[To do]:
The records must be duplicated exactly, with every picture left out.

[Task material]:
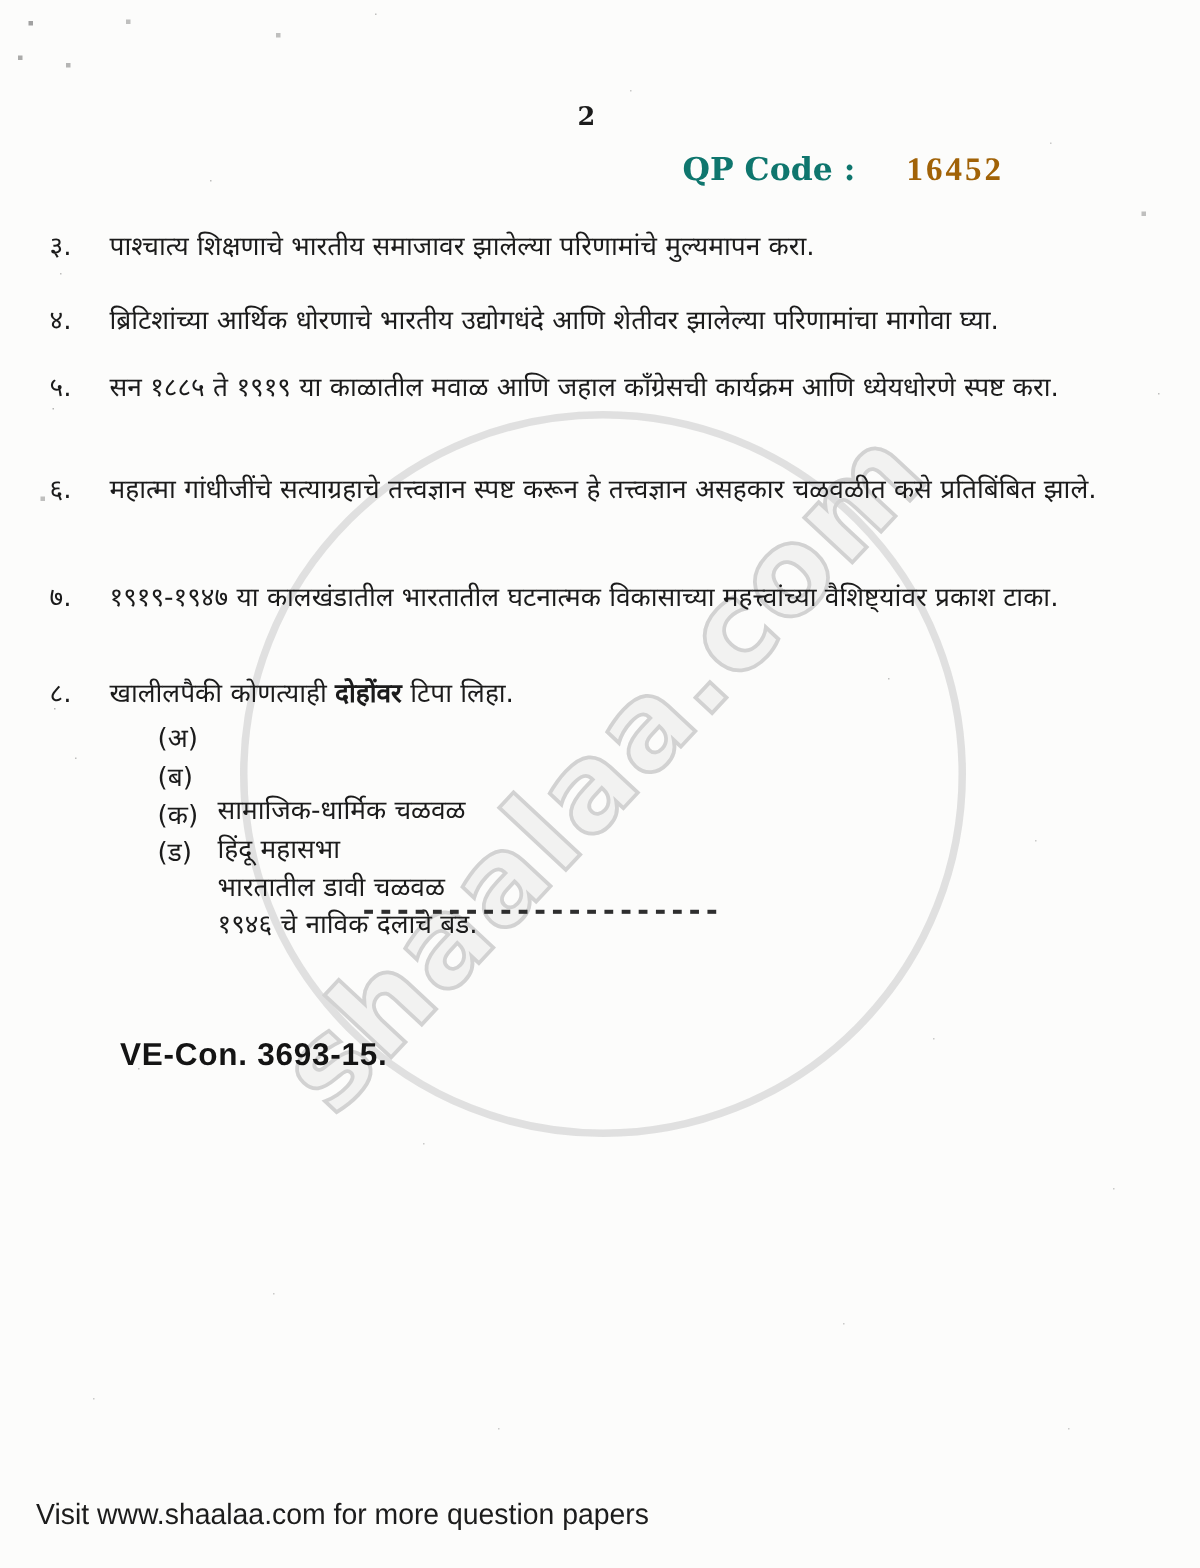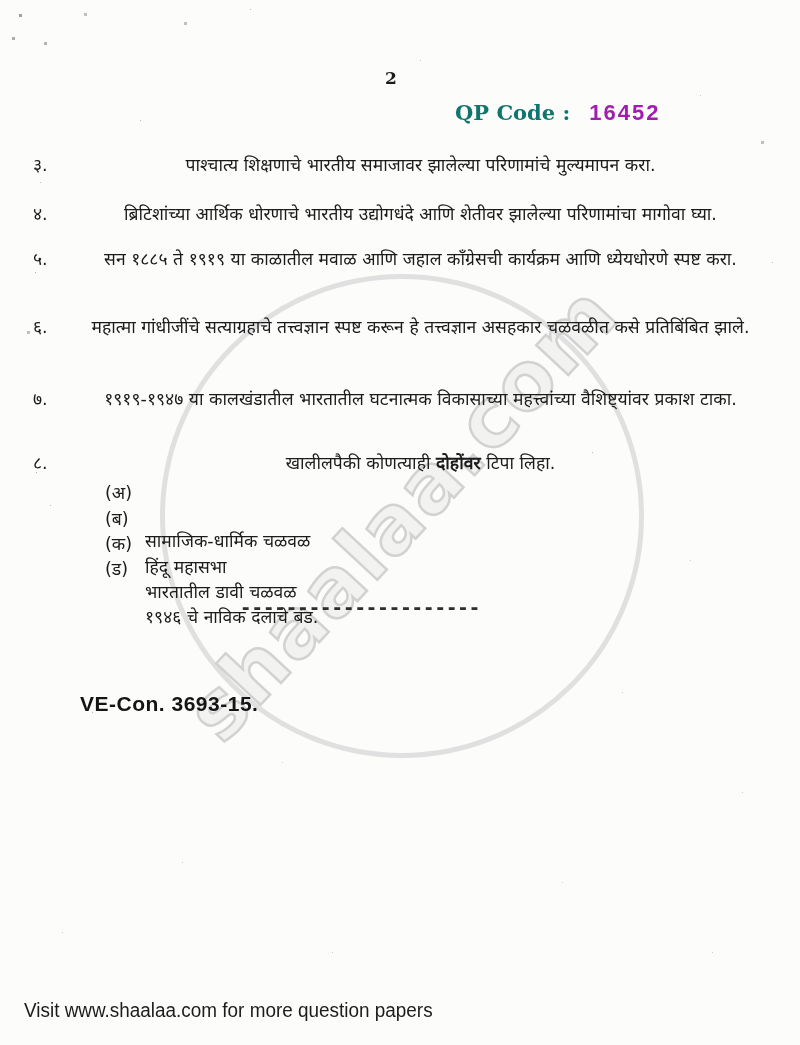--- a/index.html
+++ b/index.html
@@ -62,33 +62,33 @@
     position: absolute; left: 385px; top: 68px;
     font-family: "DejaVu Serif", serif;
     font-weight: bold; font-size: 17px; color: #1b1b1b;
   }
   .qp-row { position: absolute; left: 455px; top: 100px; white-space: nowrap; }
   .qp-label {
     font-family: "DejaVu Serif", serif;
     font-weight: bold; font-size: 21px; color: #0f766e;
   }
   .qp-value {
-    font-family: Liberation Sans, sans-serif;
-    font-weight: bold; font-size: 22px; color: #a21caf;
-    letter-spacing: 2px; margin-left: 14px;
+    font-family: Liberation Serif, serif;
+    font-weight: bold; font-size: 22px; color: #a16207;
+    letter-spacing: 2px; margin-left: 29px;
   }
 
   .q { position: absolute; left: 0; width: 800px; color: #1b1b1b; }
   .q .num {
     position: absolute; left: 33px; top: 0;
     font-size: 17.5px; line-height: 27px;
   }
   .q .txt {
     margin-left: 73px; width: 695px;
-    font-size: 17.5px; line-height: 27px; text-align: center;
+    font-size: 17.5px; line-height: 27px;
   }
   .q3 { top: 152px; } .q4 { top: 201px; } .q5 { top: 246px; }
   .q6 { top: 314px; } .q7 { top: 386px; } .q8 { top: 450px; }
   .bold-word { font-weight: bold; }
 
   .sub { position: absolute; color: #1b1b1b; font-size: 17.5px; line-height: 24px; white-space: nowrap; }
   .sub .lbl { position: absolute; left: 105px; top: 0; }
   .sub .stxt { margin-left: 145px; margin-top: 48px; }
   .s0 { top: 481px; } .s1 { top: 507px; } .s2 { top: 532px; } .s3 { top: 557px; }
 

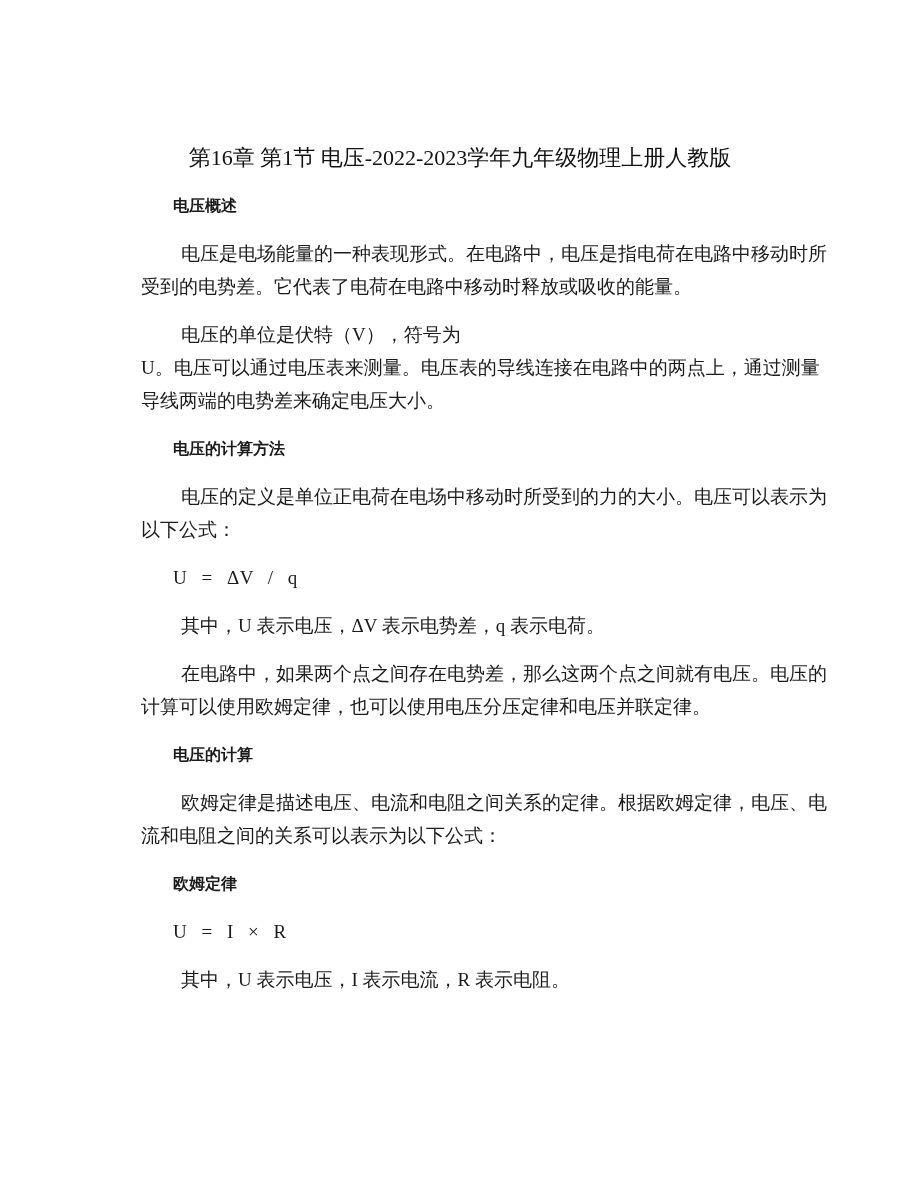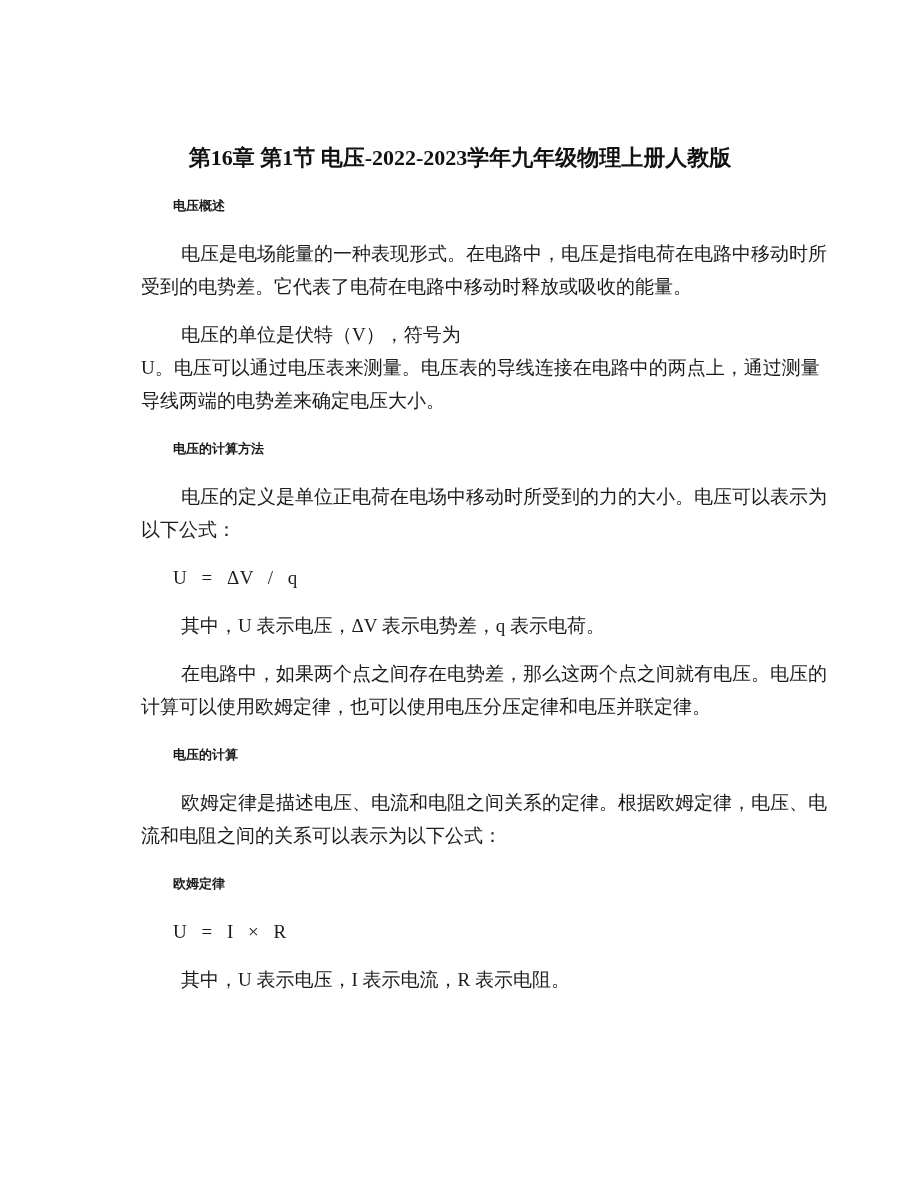--- a/index.html
+++ b/index.html
@@ -16,41 +16,41 @@
     box-sizing: border-box;
     width: 920px;
     height: 1191px;
     padding-top: 141px;
     color: #1b1b1b;
   }
   .title {
     width: 920px;
     text-align: center;
     font-family: "Liberation Serif", "DejaVu Serif", serif;
-    font-weight: bold;
+    font-weight: normal;
     font-size: 22px;
     line-height: 33px;
     margin-bottom: 15px;
     color: #111111;
     white-space: nowrap;
   }
   .content {
     margin-left: 133px;
     width: 674px;
     font-family: "Liberation Serif", "DejaVu Serif", serif;
     font-size: 19px;
   }
   .block {
     margin-bottom: 15px;
     line-height: 33px;
   }
   .heading {
     font-family: "Liberation Sans", "DejaVu Sans", sans-serif;
     font-weight: bold;
-    font-size: 13px;
+    font-size: 16px;
     text-indent: 40px;
     white-space: nowrap;
   }
   .line {
     line-height: 33px;
     white-space: nowrap;
     margin-left: 8px;
   }
   .line.indent {
     text-indent: 40px;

[Expected output]:
--- a/index.html
+++ b/index.html
@@ -62,33 +62,33 @@
     position: absolute; left: 385px; top: 68px;
     font-family: "DejaVu Serif", serif;
     font-weight: bold; font-size: 17px; color: #1b1b1b;
   }
   .qp-row { position: absolute; left: 455px; top: 100px; white-space: nowrap; }
   .qp-label {
     font-family: "DejaVu Serif", serif;
     font-weight: bold; font-size: 21px; color: #0f766e;
   }
   .qp-value {
-    font-family: Liberation Sans, sans-serif;
-    font-weight: bold; font-size: 22px; color: #a21caf;
-    letter-spacing: 2px; margin-left: 14px;
+    font-family: Liberation Serif, serif;
+    font-weight: bold; font-size: 22px; color: #a16207;
+    letter-spacing: 2px; margin-left: 29px;
   }
 
   .q { position: absolute; left: 0; width: 800px; color: #1b1b1b; }
   .q .num {
     position: absolute; left: 33px; top: 0;
     font-size: 17.5px; line-height: 27px;
   }
   .q .txt {
     margin-left: 73px; width: 695px;
-    font-size: 17.5px; line-height: 27px; text-align: center;
+    font-size: 17.5px; line-height: 27px;
   }
   .q3 { top: 152px; } .q4 { top: 201px; } .q5 { top: 246px; }
   .q6 { top: 314px; } .q7 { top: 386px; } .q8 { top: 450px; }
   .bold-word { font-weight: bold; }
 
   .sub { position: absolute; color: #1b1b1b; font-size: 17.5px; line-height: 24px; white-space: nowrap; }
   .sub .lbl { position: absolute; left: 105px; top: 0; }
   .sub .stxt { margin-left: 145px; margin-top: 48px; }
   .s0 { top: 481px; } .s1 { top: 507px; } .s2 { top: 532px; } .s3 { top: 557px; }
 

--- a/index.html
+++ b/index.html
@@ -16,41 +16,41 @@
     box-sizing: border-box;
     width: 920px;
     height: 1191px;
     padding-top: 141px;
     color: #1b1b1b;
   }
   .title {
     width: 920px;
     text-align: center;
     font-family: "Liberation Serif", "DejaVu Serif", serif;
-    font-weight: bold;
+    font-weight: normal;
     font-size: 22px;
     line-height: 33px;
     margin-bottom: 15px;
     color: #111111;
     white-space: nowrap;
   }
   .content {
     margin-left: 133px;
     width: 674px;
     font-family: "Liberation Serif", "DejaVu Serif", serif;
     font-size: 19px;
   }
   .block {
     margin-bottom: 15px;
     line-height: 33px;
   }
   .heading {
     font-family: "Liberation Sans", "DejaVu Sans", sans-serif;
     font-weight: bold;
-    font-size: 13px;
+    font-size: 16px;
     text-indent: 40px;
     white-space: nowrap;
   }
   .line {
     line-height: 33px;
     white-space: nowrap;
     margin-left: 8px;
   }
   .line.indent {
     text-indent: 40px;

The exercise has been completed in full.